Zouhir Zammouri fustige aussi "le monstre Internet" qui selon lui "casse tout". Destock Bazar subit en effet la concurrence des grands groupes, qui vendent à prix réduits et en grande quantité sur Internet. "J'ai du mal à couvrir mes frais chaque mois et le problème c'est que si je vends plus cher, les gens n'achètent pas. Plus rien ne marche aujourd'hui à cause d'Internet, excepté peut-être la restauration", regrette-t-il. Pour s’en sortir, Zouhir Zammouri cherche à promouvoir son commerce via des annonces sur Facebook et Leboncoin, mais leur visibilité reste limitée. Dépité, il envisage désormais de changer de voie.

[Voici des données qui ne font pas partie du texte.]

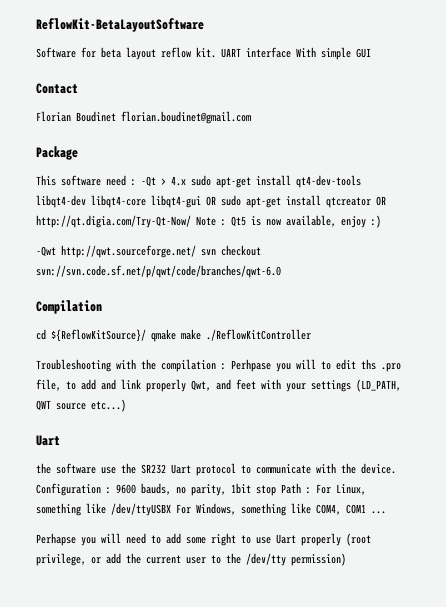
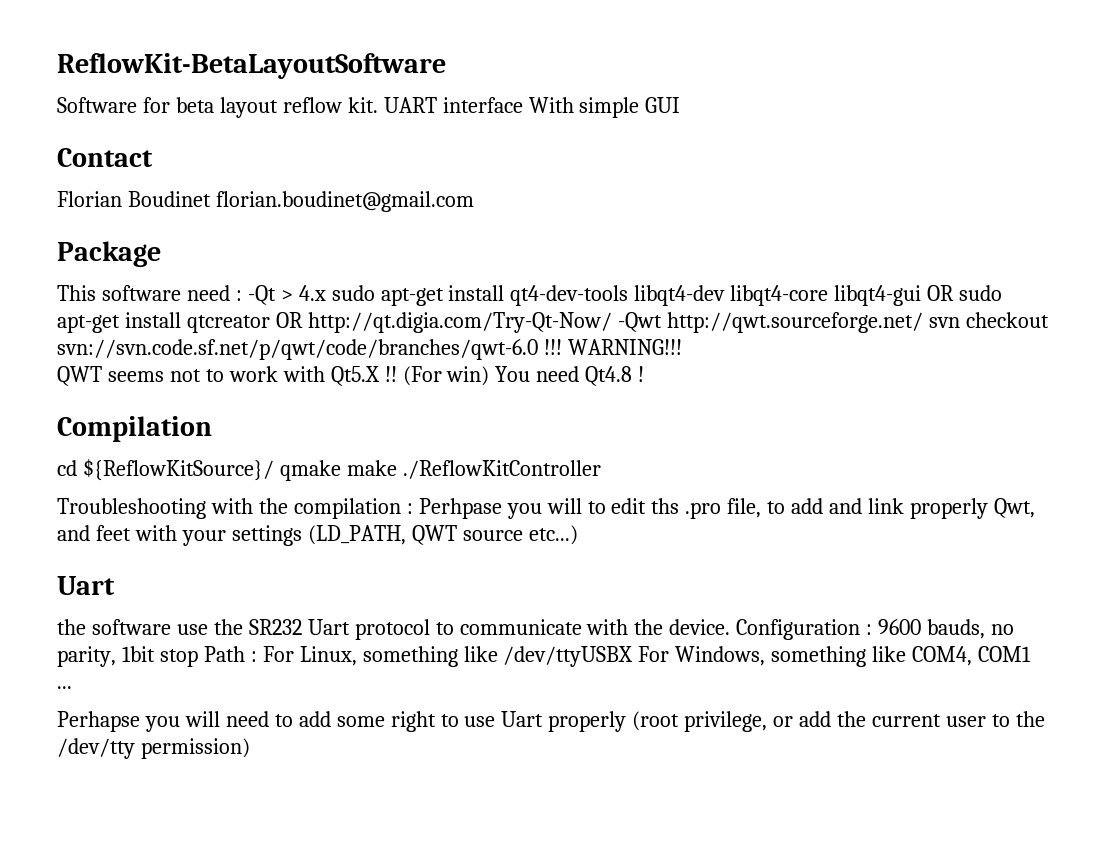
[196,215,381,228] Note : Qt5 is now available, enjoy :) // -> (612, 322) none
(281, 271) none -> [543,339,682,355] [57,366,645,386] !!! WARNING!!! // QWT seems not to work with Qt5.X !! (For win) You need Qt4.8 !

Cyrielle Thevenin, Alix Woesteland
L’enseigne emblématique de la marque a été reproduite à l’identique et placée sur le toit du K Hôtel. Les grandes lettres rouges rendent hommage à la marque de renommée internationale. L’établissement hôtelier, ouvert en novembre 2018, compte 13 employés. Outre son nom, Kronenbourg est présent dans les verres des clients grâce au partenariat conclu entre l’hôtel et le brasseur.

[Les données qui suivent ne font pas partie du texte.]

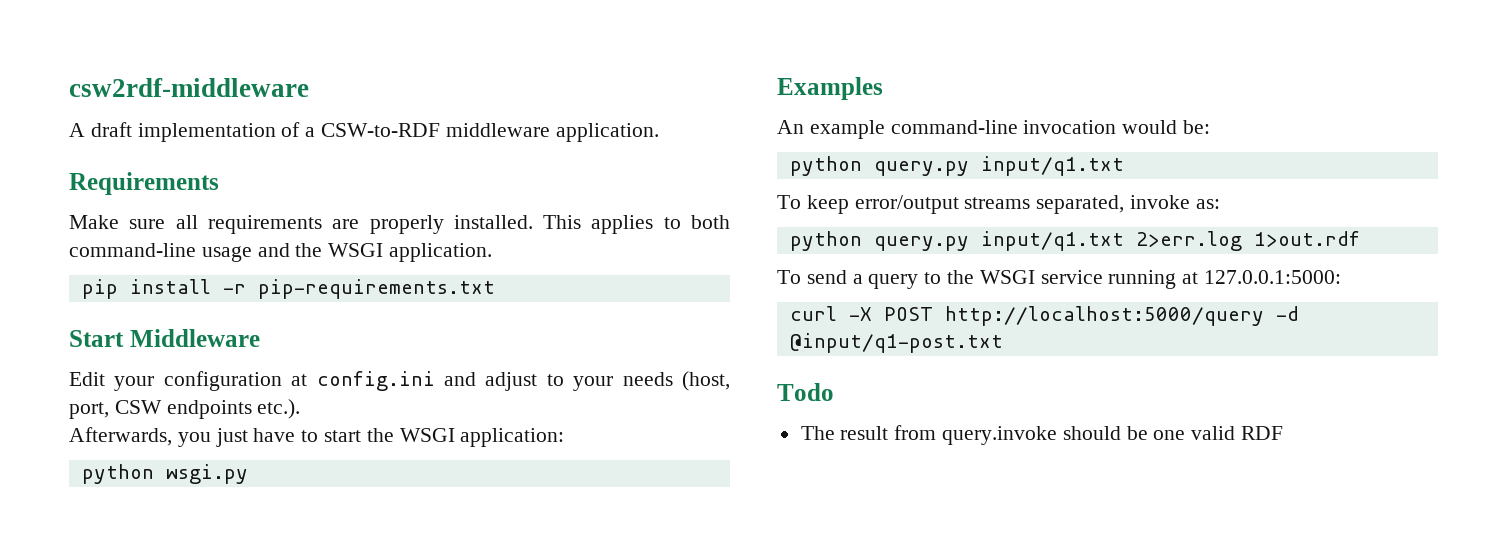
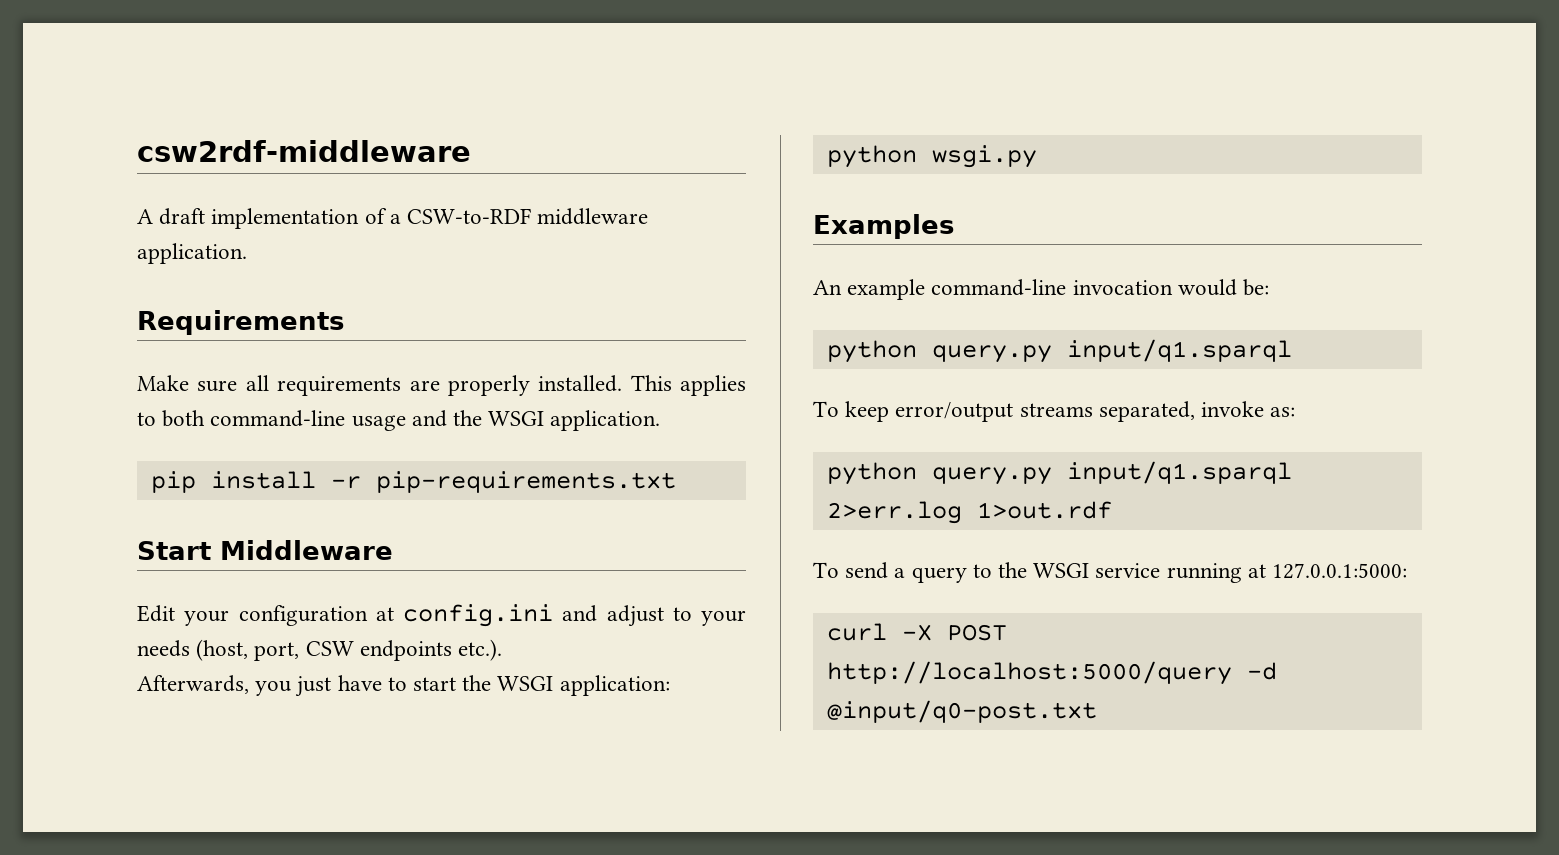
[980,156,1124,176] input/q1.txt -> [1066,339,1292,362] input/q1.sparql
[980,231,1124,251] input/q1.txt -> [1066,461,1292,484] input/q1.sparql
[789,333,1003,353] [777,383,834,401] [800,425,1284,445] @input/q1-post.txt // Todo // The result from query.invoke should be one valid RDF -> [826,700,1097,723] @input/q0-post.txt

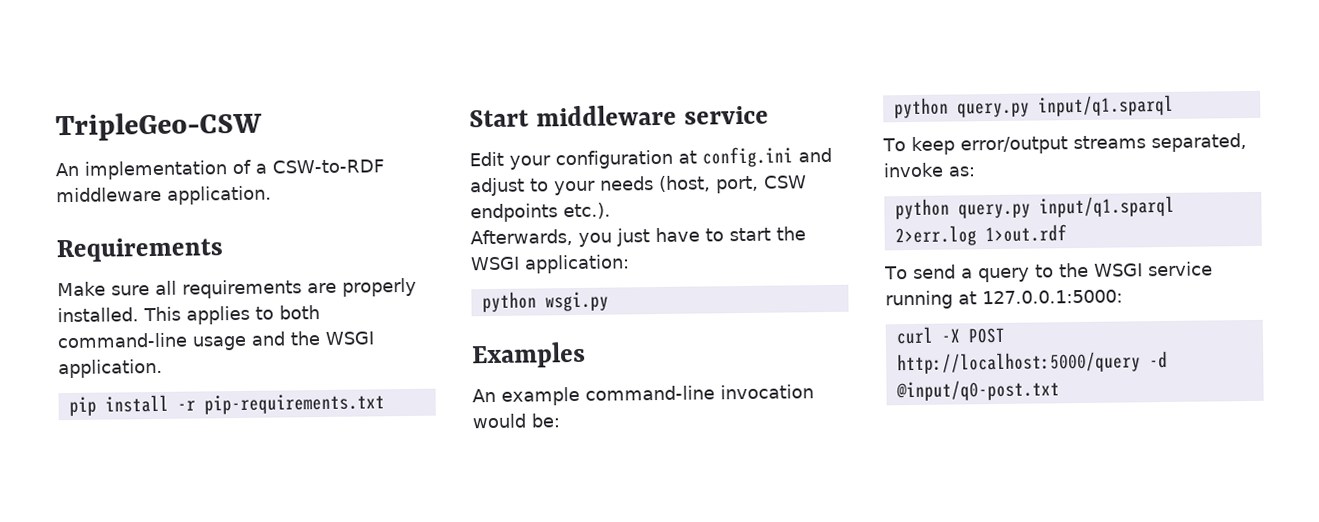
[137,140,471,162] [137,208,206,225] csw2rdf-middleware // A draft -> [55,111,262,142] [55,162,79,177] TripleGeo-CSW // An
[220,540,393,560] Middleware -> [535,104,769,127] middleware service

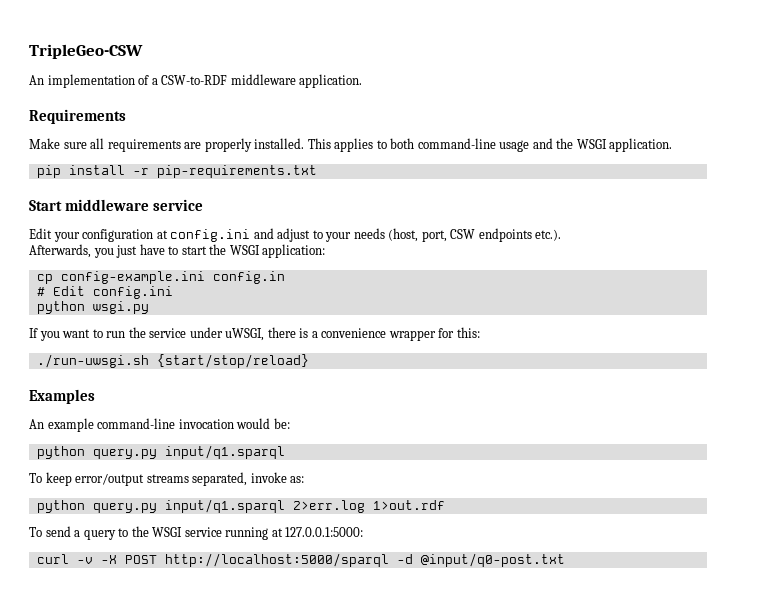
[481,291,609,313] python wsgi.py -> [36,271,285,284] [36,286,173,299] [36,301,149,314] [29,327,480,341] [36,354,309,368] cp config-example.ini config.in // # Edit config.ini // python wsgi.py // If you want to run the service under uWSGI, there is a convenience wrapper for this: // ./run-uwsgi.sh {start/stop/reload}
(934, 335) none -> [76,557,93,564] -v
[896,351,1141,375] http://localhost:5000/query -> [164,553,389,567] http://localhost:5000/sparql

Eva Moysan et Justine Maurel
Le Service de prévention spécialisé
Le Service de prévention spécialisé (SPS) est une association intermédiaire implantée au 5 place de Haldenbourg. Il propose des chantiers éducatifs aux jeunes, comme de la rénovation d’appartement.
Le SPS rassemble une équipe de cinq éducateurs spécialisés. Il a pour mission de "favoriser l’inclusion d’un public jeune, fragile et isolé", âgé de 12 à 24 ans en milieu ouvert "c’est-à-dire qu’on n’est pas en établissement, on travaille sur le lieu de l’habitat" explique Norbert Krebs.
Le SPS suit les personnes sur un plan professionnel, mais "toutes les entrées sont possibles", selon lui. De la conception d’une lettre de motivation jusqu’à des cas personnels comme l’épanchement d’une dette.
La mission du SPS est de rapprocher le jeune vers le travail considérant qu’il est un aspect important de l’inclusion sociale. L’association suit environ 200 jeunes en accompagnement individuel et met en place un accueil collectif tous les après-midis, de 14h à 17h.